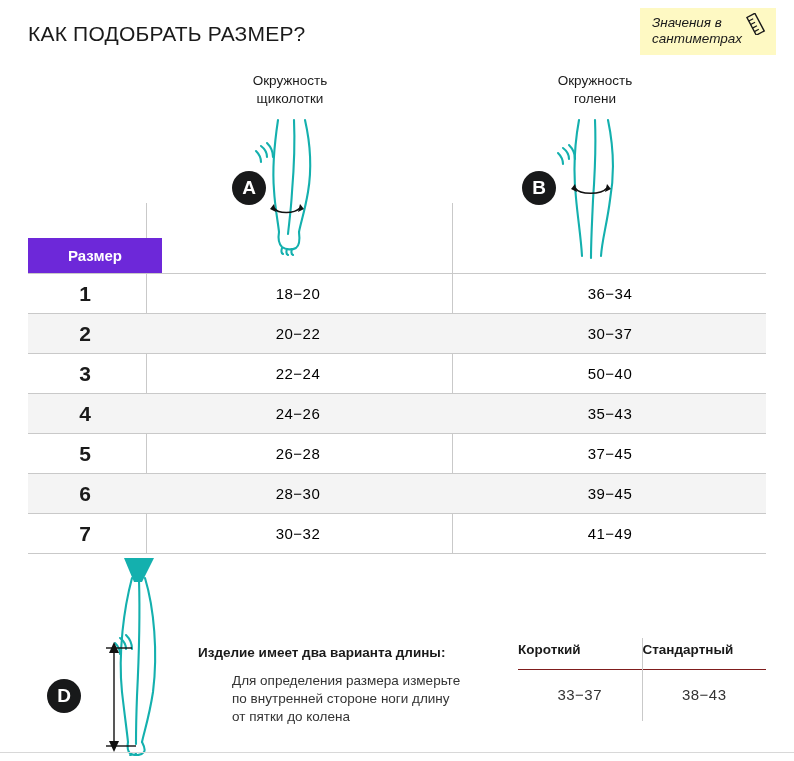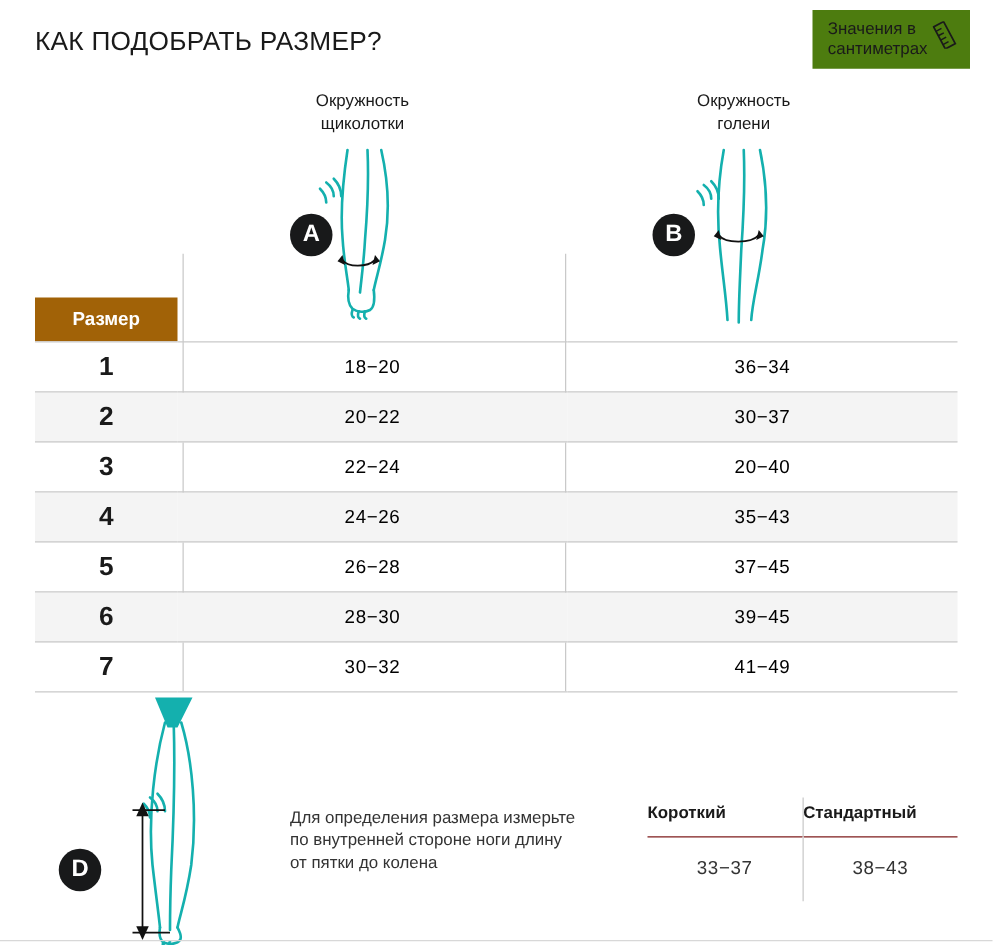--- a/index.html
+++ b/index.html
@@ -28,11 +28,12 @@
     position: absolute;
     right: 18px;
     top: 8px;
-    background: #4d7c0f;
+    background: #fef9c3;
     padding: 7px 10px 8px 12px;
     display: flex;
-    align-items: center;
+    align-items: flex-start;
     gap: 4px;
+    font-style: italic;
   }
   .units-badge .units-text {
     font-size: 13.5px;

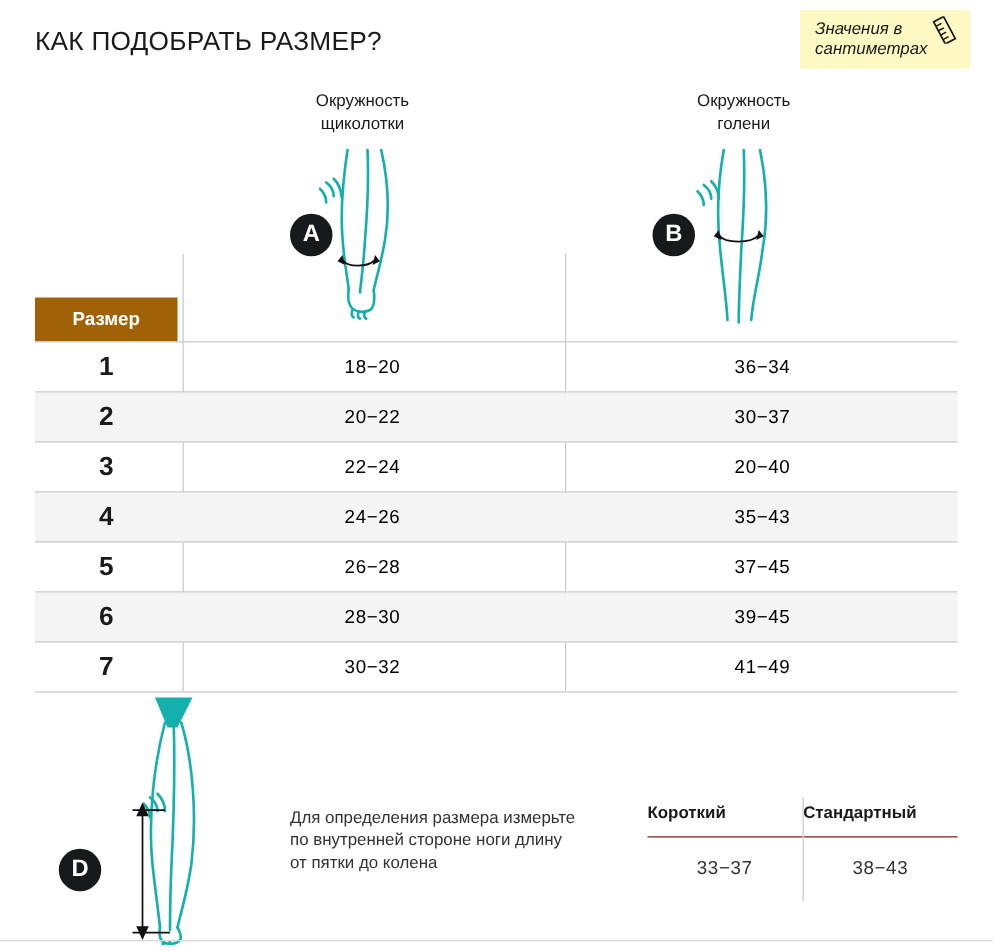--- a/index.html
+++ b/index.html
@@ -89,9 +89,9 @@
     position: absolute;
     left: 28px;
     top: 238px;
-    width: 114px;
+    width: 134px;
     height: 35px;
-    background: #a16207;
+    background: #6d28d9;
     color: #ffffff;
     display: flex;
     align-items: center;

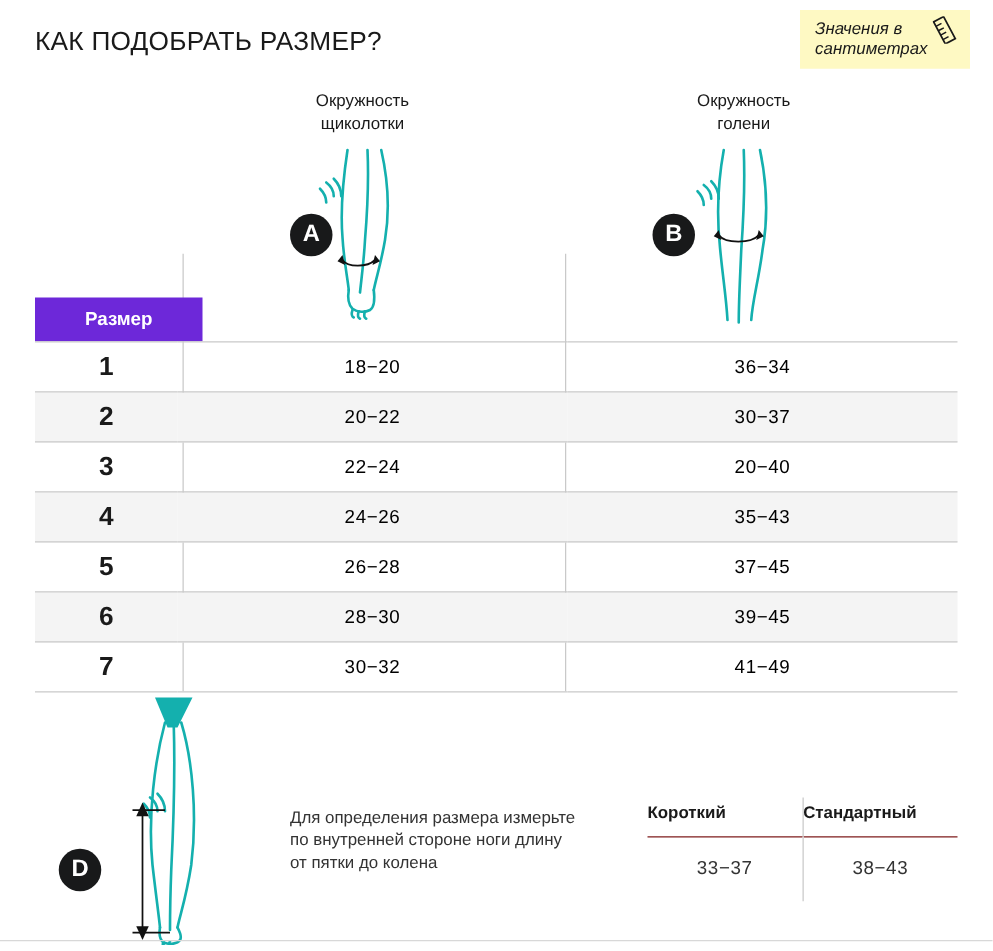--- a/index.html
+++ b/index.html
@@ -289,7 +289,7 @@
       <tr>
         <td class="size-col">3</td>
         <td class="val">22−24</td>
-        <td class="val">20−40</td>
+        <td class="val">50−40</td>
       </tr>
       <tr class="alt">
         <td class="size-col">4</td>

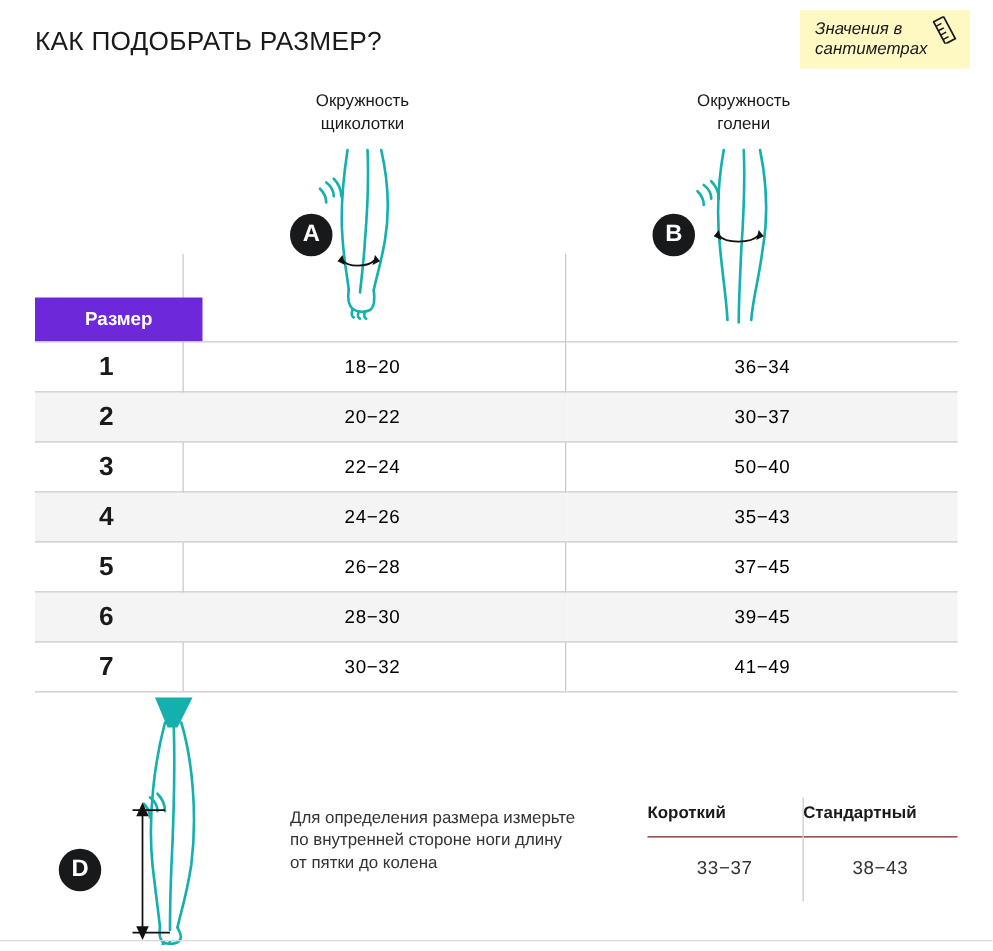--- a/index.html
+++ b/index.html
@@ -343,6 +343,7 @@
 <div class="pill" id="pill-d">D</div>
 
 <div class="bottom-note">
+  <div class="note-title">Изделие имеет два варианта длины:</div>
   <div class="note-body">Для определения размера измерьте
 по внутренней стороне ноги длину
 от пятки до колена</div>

════════════════

[WHAT THIS TASK INVOLVES]:
Copy out every line of the data where the word "items" occurs.

[EXERCISE OUTPUT]:
-    align-items: center;
+    align-items: flex-start;
     align-items: center;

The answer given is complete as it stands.